Histological findings based on the Banff consensus could not be correlated with the molecular markers studied because, in spite of normal histology both types of kidneys showed increased expression of the molecular marker. Additionally, ECD kidneys without histological lesions presented massive RANTES expression and all others markers marginally more expressed than in SCD kidneys. Similarly, both types of kidney donors with same degree of IFTA had increased transcripts of TGF-β1, RANTES, and IL-10 in ECD compared with SCD kidneys. Some transcriptomic studies analyses have provided mechanistic insights about the value of molecular markers over the histological findings.[22]

Although the proinflammatory profile found in the PIBx can be explained as a response to the insult occurring during recovering of organs from DBD, it does not explain why the molecular profile of ECD kidneys presents a much more vigorous inflammatory response than SCD (Figure 1). We suggest that this difference could be related to ischemia-driven major histocompatibility complex-independent activation of innate immunity, because it is accepted that dying cells, under conditions of cellular stress, can release various damage-associated molecular pattern molecules into the extracellular environment, triggering a sterile inflammation.[23-25]

Another nonmutually exclusive hypothetical factor involving damage-associated molecular patterns is the degree of hypoxia occurring before organ retrieval. In this context, ECD kidneys are likely to release higher amounts of cellular debris and endogenous signaling molecules due to a longer hospital stay and more tissue damage, resulting in more potent stimuli for the sterile inflammation and higher production of cytokines.[23,25,26] Moreover, changes in the number of infiltrating neutrophils, resident dendritic cells and CD4, CD8+, and γδ T cells into the ECD kidney may also influence the intensity of the sterile inflammation associated with the T cell–mediated adaptive immune response.[27,28]

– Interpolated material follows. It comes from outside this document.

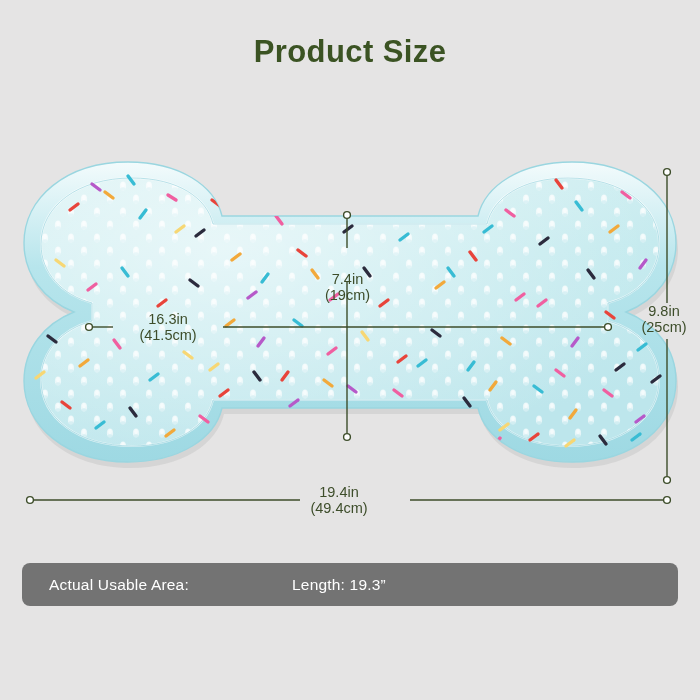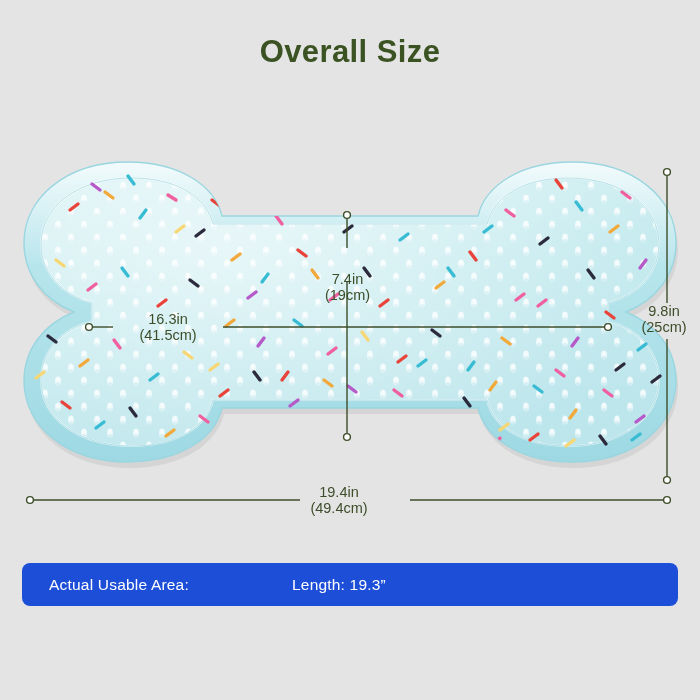"Overall Size" div.title { text: Overall -> Product }
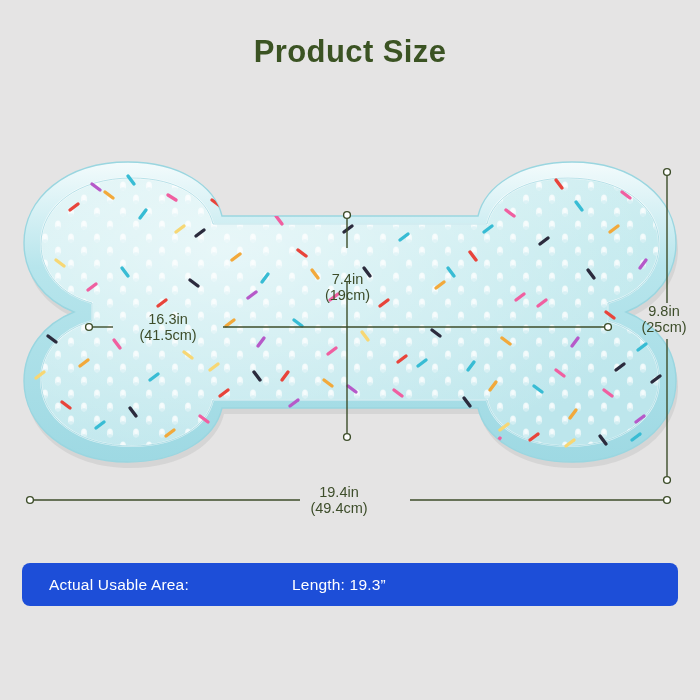"Actual Usable Area:" .specbar { background: #1d4ed8 -> #737373 }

Although the panel of cytokine genes that we selected for the study does not provide a detailed mechanistic explanation for the findings, it was chosen to represent certain molecules that are essential for directing, positioning or suppressing cells involved in the inflammatory process.[29,30] Our study has several limitations. This was a pilot study with small sample size, and therefore our results must be validated independently using larger cohorts. However, the primary goal of this project was focused on determining whether ECD kidneys may have tissue-specific characteristics resulting in a distinct molecular profile from SCD kidneys. Other limitations of this study include some potential bias in the histological interpretation of PIBx and in the transcriptome analysis, as well as the cost and feasibility of additional molecular tests in a clinical setting.

In conclusion, to the best of our knowledge, this is the first demonstration that brain death causes a heavier inflammatory response in ECD kidneys than in SCD kidneys. These results strongly suggest that ECD kidneys may have tissue-specific characteristics resulting in a distinct molecular profile from SCD kidneys. Larger studies using molecular markers may provide a better predictive power analysis and therefore should be conducted to validate our results. If confirmed, the present data may also help to clarify the “organ quality” and to reduce discard rates. Alternatively, it may give an impetus to revisit donor pretreatment strategies targeting to reduce the inflammatory molecular profile of ECD kidneys and thereby to improve the clinical outcomes of ECD recipients. However, our findings must be interpreted cautiously due to the fact that the patient sample was relatively small and we have performed a large number of statistical comparisons. This may increase the probability of false positives due to the number of statistical tests performed. Furthermore, the design of the present study is not suitable to show causality between gene expression and the type of graft, only that there seems to be an association.